# WHAT YOU SHOULD DO
Make an exact copy of all the entries below, with the pictures left out.

[Start of Attachment]

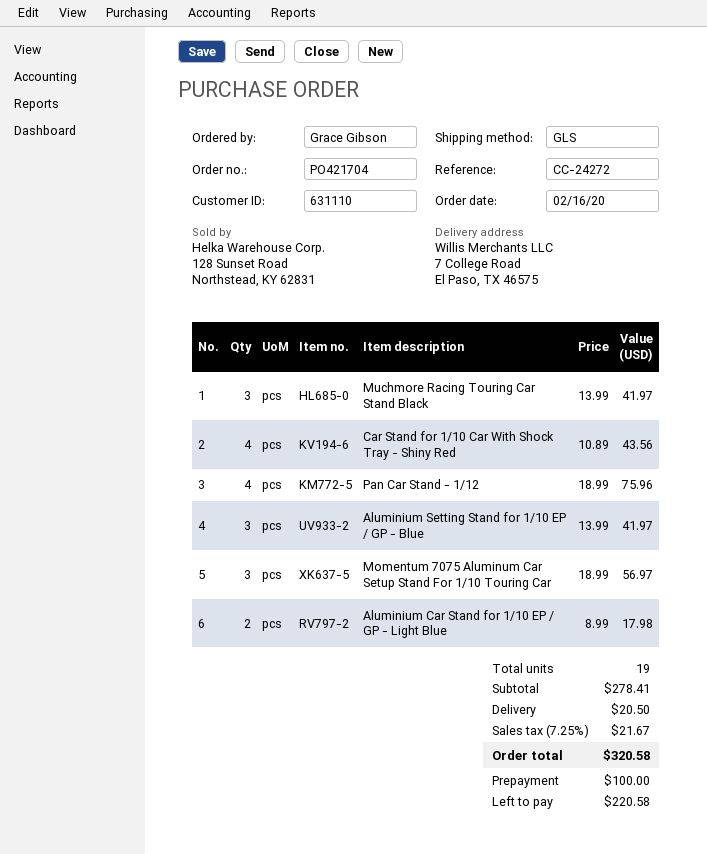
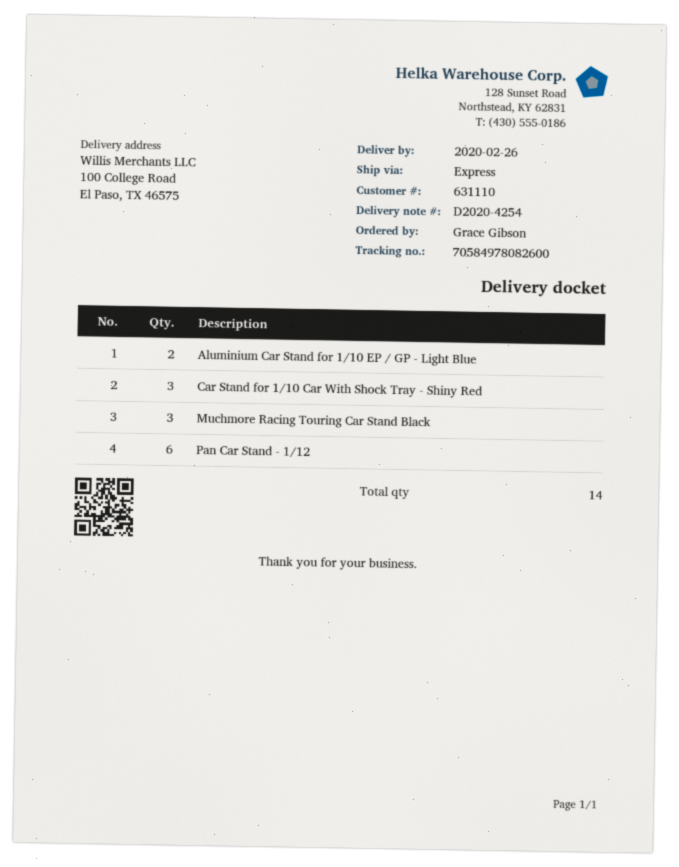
shipping method: GLS -> express
ship to: 7 College Road, El Paso, TX 46575 -> 100 College Road, El Paso, TX 46575
Car Stand for 1/10 Car With Shock Tray - Shiny Red: 4 -> 3
Pan Car Stand - 1/12: 4 -> 6
Aluminium Setting Stand for 1/10 EP / GP - Blue: 3 -> none
Momentum 7075 Aluminum Car Setup Stand For 1/10 Touring Car: 3 -> none
total quantity: 19 -> 14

[End of Attachment]

# FINAL ANSWER
shipping method: GLS -> express
ship to: 7 College Road, El Paso, TX 46575 -> 100 College Road, El Paso, TX 46575
Car Stand for 1/10 Car With Shock Tray - Shiny Red: 4 -> 3
Pan Car Stand - 1/12: 4 -> 6
Aluminium Setting Stand for 1/10 EP / GP - Blue: 3 -> none
Momentum 7075 Aluminum Car Setup Stand For 1/10 Touring Car: 3 -> none
total quantity: 19 -> 14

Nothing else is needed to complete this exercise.